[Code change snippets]
════

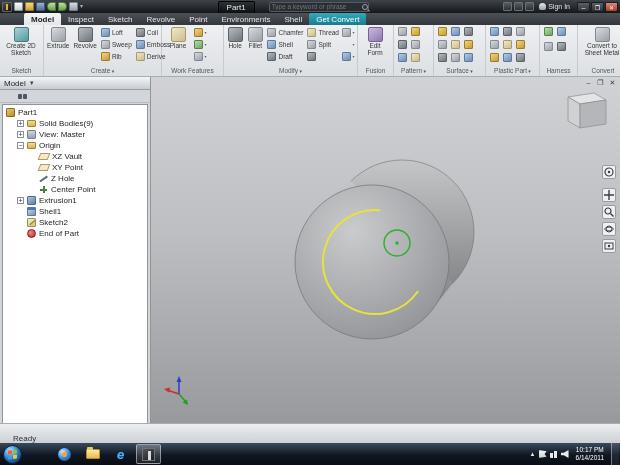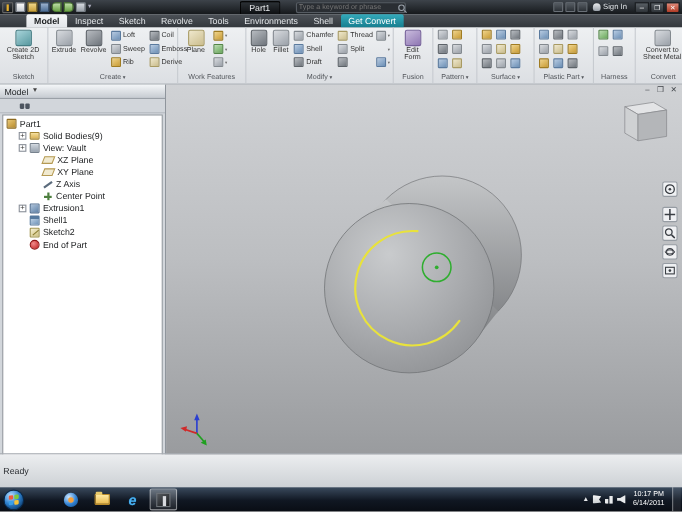--- a/index.html
+++ b/index.html
@@ -177,7 +177,7 @@
     <span class="tab">Inspect</span>
     <span class="tab">Sketch</span>
     <span class="tab">Revolve</span>
-    <span class="tab">Tools</span>
+    <span class="tab">Point</span>
     <span class="tab">Environments</span>
     <span class="tab">Shell</span>
     <span class="tab teal">Get Convert</span>

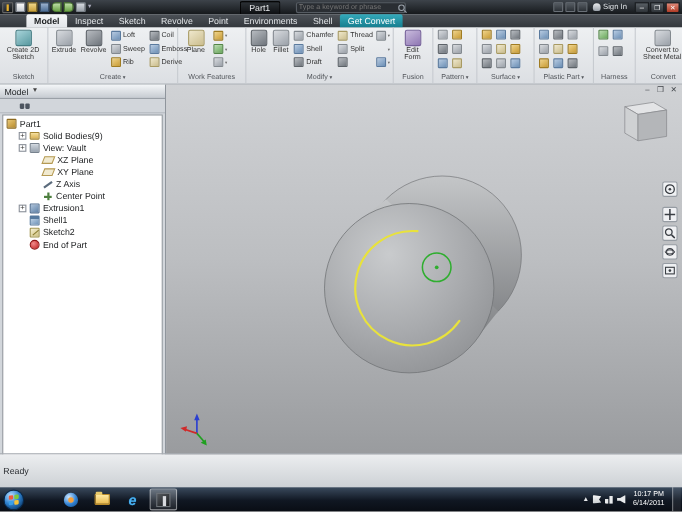--- a/index.html
+++ b/index.html
@@ -475,7 +475,7 @@
         <div class="trow lv1">
           <span class="exp plus"></span>
           <span class="tico view"></span>
-          <span>View: Vault</span>
+          <span>View: Master</span>
         </div>
         <div class="trow lv2">
           <span class="exp none"></span>

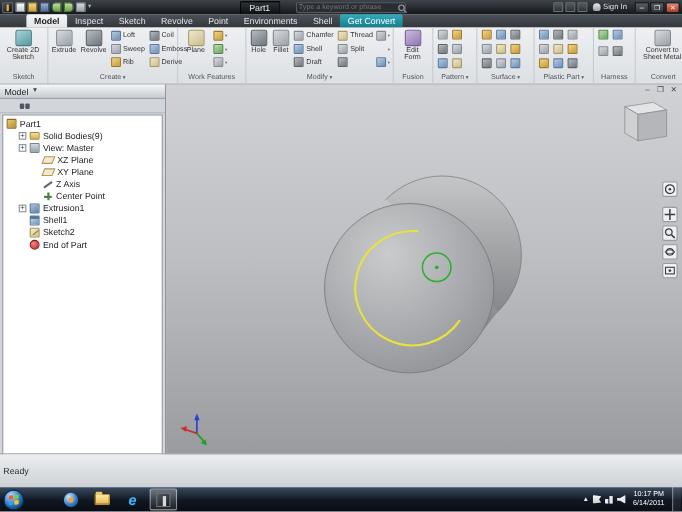--- a/index.html
+++ b/index.html
@@ -477,6 +477,11 @@
           <span class="tico view"></span>
           <span>View: Master</span>
         </div>
+        <div class="trow lv1">
+          <span class="exp minus"></span>
+          <span class="tico folder"></span>
+          <span>Origin</span>
+        </div>
         <div class="trow lv2">
           <span class="exp none"></span>
           <span class="tico plane"></span>

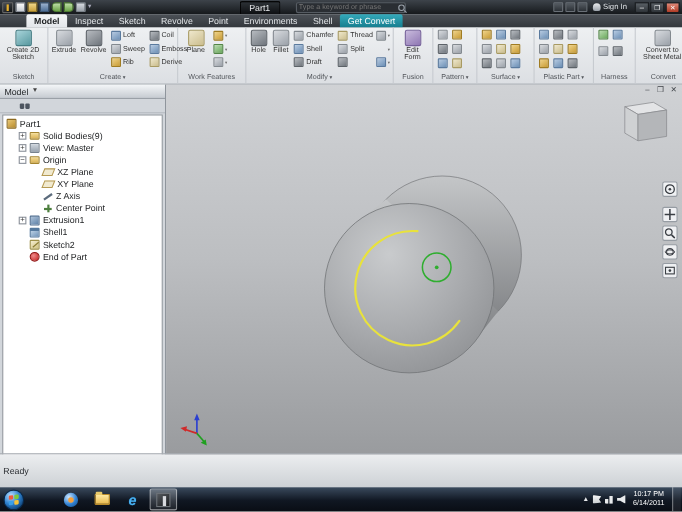--- a/index.html
+++ b/index.html
@@ -485,7 +485,7 @@
         <div class="trow lv2">
           <span class="exp none"></span>
           <span class="tico plane"></span>
-          <span>XZ Plane</span>
+          <span>XZ Vault</span>
         </div>
         <div class="trow lv2">
           <span class="exp none"></span>

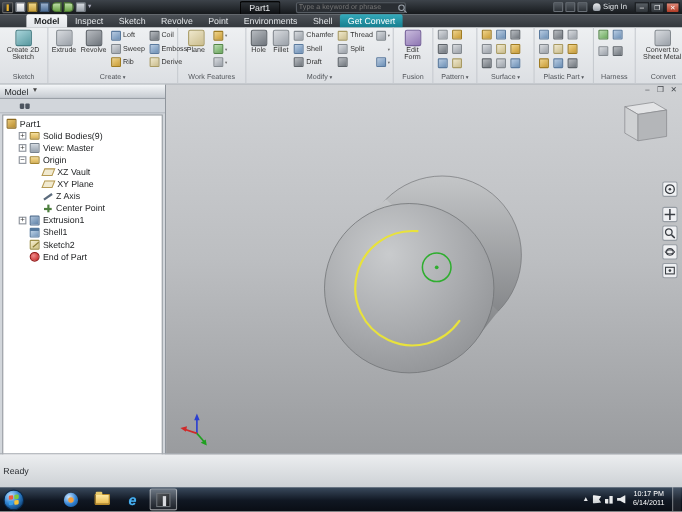--- a/index.html
+++ b/index.html
@@ -490,7 +490,7 @@
         <div class="trow lv2">
           <span class="exp none"></span>
           <span class="tico plane"></span>
-          <span>XY Plane</span>
+          <span>XY Point</span>
         </div>
         <div class="trow lv2">
           <span class="exp none"></span>

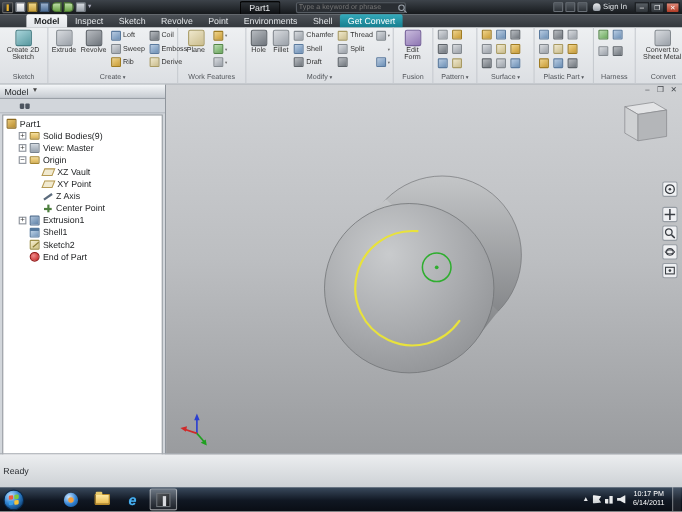--- a/index.html
+++ b/index.html
@@ -495,7 +495,7 @@
         <div class="trow lv2">
           <span class="exp none"></span>
           <span class="tico axis"></span>
-          <span>Z Axis</span>
+          <span>Z Hole</span>
         </div>
         <div class="trow lv2">
           <span class="exp none"></span>

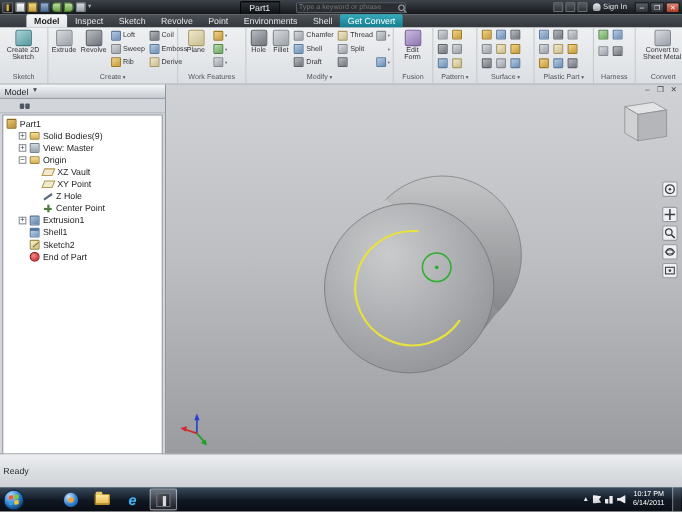--- a/index.html
+++ b/index.html
@@ -108,7 +108,7 @@
   .triad{position:absolute;left:12px;bottom:22px;width:34px;height:34px}
 
   
-  .statusbar{position:absolute;left:0;right:0;bottom:22px;height:31px;background:linear-gradient(#eceef0,#cdd1d5);border-top:1px solid #a9adb3;display:flex;align-items:center;font-size:8px;color:#2c2f33;padding:0 3px}
+  .statusbar{position:absolute;left:0;right:0;bottom:22px;height:20px;background:linear-gradient(#eceef0,#cdd1d5);border-top:1px solid #a9adb3;display:flex;align-items:flex-end;font-size:8px;color:#2c2f33;padding:0 13px}
 
   
   .taskbar{position:absolute;left:0;right:0;bottom:0;height:22px;background:linear-gradient(#3a4a5d,#101722 55%,#090d14);display:flex;align-items:center;padding:0 1px;gap:2px}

════

_ASSIGNMENT_
Across the entries above, how many lines contain "font"? Provide only the count.

_OUTPUT OF THE TASK_
2